Researchers from the Kastler Brossel Laboratory (LKB) have created a system of cold dysprosium atoms whose spatial dynamics are correlated with their internal spin state. By interpreting these discrete internal degrees of freedom as fictitious lattice sites aligned along a synthetic dimension, the atoms behave as particles moving in four dimensions. In this picture, the spin-orbit coupling realizes a generalized magnetic field, allowing for the observation of the 4D quantum Hall effect: a topological phenomenon associated with higher-dimensional quantum matter. This cold atom system, realized by the LKB team, constitutes the first physical realization of this topological class.

This study shows that the flexibility of cold atom systems and the use of synthetic dimensions make it possible to create new classes of quantum systems with no equivalent in solid-state physics. Extending this research to interacting systems paves the way for the discovery of even more exotic phases of matter.

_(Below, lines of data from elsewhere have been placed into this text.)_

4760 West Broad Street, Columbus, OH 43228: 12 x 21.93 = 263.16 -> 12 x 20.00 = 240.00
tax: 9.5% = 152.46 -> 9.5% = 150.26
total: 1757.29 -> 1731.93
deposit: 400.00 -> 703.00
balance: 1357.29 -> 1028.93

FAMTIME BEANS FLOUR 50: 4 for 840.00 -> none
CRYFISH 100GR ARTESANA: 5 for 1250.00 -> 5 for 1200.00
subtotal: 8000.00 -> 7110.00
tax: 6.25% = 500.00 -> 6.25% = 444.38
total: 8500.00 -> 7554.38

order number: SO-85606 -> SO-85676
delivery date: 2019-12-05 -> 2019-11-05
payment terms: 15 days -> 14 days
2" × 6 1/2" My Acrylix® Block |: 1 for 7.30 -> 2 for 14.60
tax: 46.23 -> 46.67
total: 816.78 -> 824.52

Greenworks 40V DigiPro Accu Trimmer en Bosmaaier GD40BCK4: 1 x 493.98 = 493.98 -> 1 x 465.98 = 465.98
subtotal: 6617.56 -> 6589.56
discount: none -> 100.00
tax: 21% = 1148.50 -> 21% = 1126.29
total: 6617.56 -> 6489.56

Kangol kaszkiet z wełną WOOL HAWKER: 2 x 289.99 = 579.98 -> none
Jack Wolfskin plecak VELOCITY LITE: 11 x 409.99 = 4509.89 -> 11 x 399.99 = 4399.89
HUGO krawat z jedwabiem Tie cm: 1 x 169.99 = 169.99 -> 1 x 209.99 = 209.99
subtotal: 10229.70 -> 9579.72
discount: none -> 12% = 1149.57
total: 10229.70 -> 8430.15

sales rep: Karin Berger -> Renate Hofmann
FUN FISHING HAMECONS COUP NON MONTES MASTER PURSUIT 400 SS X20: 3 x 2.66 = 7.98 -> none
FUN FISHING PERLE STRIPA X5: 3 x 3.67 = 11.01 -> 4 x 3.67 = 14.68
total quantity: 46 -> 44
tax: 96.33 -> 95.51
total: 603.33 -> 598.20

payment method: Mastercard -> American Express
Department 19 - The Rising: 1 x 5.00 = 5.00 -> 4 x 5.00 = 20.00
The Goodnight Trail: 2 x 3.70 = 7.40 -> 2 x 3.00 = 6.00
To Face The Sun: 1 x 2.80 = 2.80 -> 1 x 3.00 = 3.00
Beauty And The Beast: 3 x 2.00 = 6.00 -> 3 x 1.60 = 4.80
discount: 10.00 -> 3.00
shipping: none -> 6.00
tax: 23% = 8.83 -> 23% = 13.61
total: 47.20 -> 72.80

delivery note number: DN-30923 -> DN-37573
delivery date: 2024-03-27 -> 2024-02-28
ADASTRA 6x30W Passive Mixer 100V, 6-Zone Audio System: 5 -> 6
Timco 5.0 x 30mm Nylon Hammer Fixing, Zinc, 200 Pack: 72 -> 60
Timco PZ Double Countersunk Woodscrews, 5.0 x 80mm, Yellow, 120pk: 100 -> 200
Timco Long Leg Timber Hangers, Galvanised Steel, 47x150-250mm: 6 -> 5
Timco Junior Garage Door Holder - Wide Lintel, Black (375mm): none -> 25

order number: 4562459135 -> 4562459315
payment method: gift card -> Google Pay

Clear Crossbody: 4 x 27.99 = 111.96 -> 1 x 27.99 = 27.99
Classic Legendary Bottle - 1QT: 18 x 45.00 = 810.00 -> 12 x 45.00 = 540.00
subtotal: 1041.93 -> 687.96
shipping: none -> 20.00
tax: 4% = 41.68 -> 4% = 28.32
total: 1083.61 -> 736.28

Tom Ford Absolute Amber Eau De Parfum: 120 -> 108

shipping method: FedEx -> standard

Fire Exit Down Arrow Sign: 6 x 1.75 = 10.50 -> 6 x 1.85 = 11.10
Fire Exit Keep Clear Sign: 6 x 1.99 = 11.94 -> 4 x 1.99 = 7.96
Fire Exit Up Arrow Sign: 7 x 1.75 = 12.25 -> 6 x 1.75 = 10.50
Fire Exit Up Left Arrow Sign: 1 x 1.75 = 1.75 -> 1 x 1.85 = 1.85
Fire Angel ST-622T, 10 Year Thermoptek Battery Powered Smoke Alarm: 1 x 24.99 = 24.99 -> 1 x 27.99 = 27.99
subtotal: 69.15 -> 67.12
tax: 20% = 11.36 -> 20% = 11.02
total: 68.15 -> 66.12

__Explanation of the figure__: The figure illustrates the measurement of a cyclotron orbit of a wave packet evolving in the topological band structure. In addition to the three Cartesian coordinates of the trace, the fourth dimension is encoded in the size of the points, and the evolution time in their colour. The researchers measured a non-planar cyclotron orbit, which contrasts with the three-dimensional case where cyclotron orbits are circles. This measurement illustrates one of the peculiarities of the generalisation of the Hall effect in higher dimensions.

These results are published in Science :

J.-B. Bouhiron, A. Fabre, Q. Liu, Q. Redon, N. Mittal, T. Satoor, R. Lopes, and S. Nascimbene, *Realization of an atomic quantum Hall system in four dimensions*, Science **384**, 223 (2024)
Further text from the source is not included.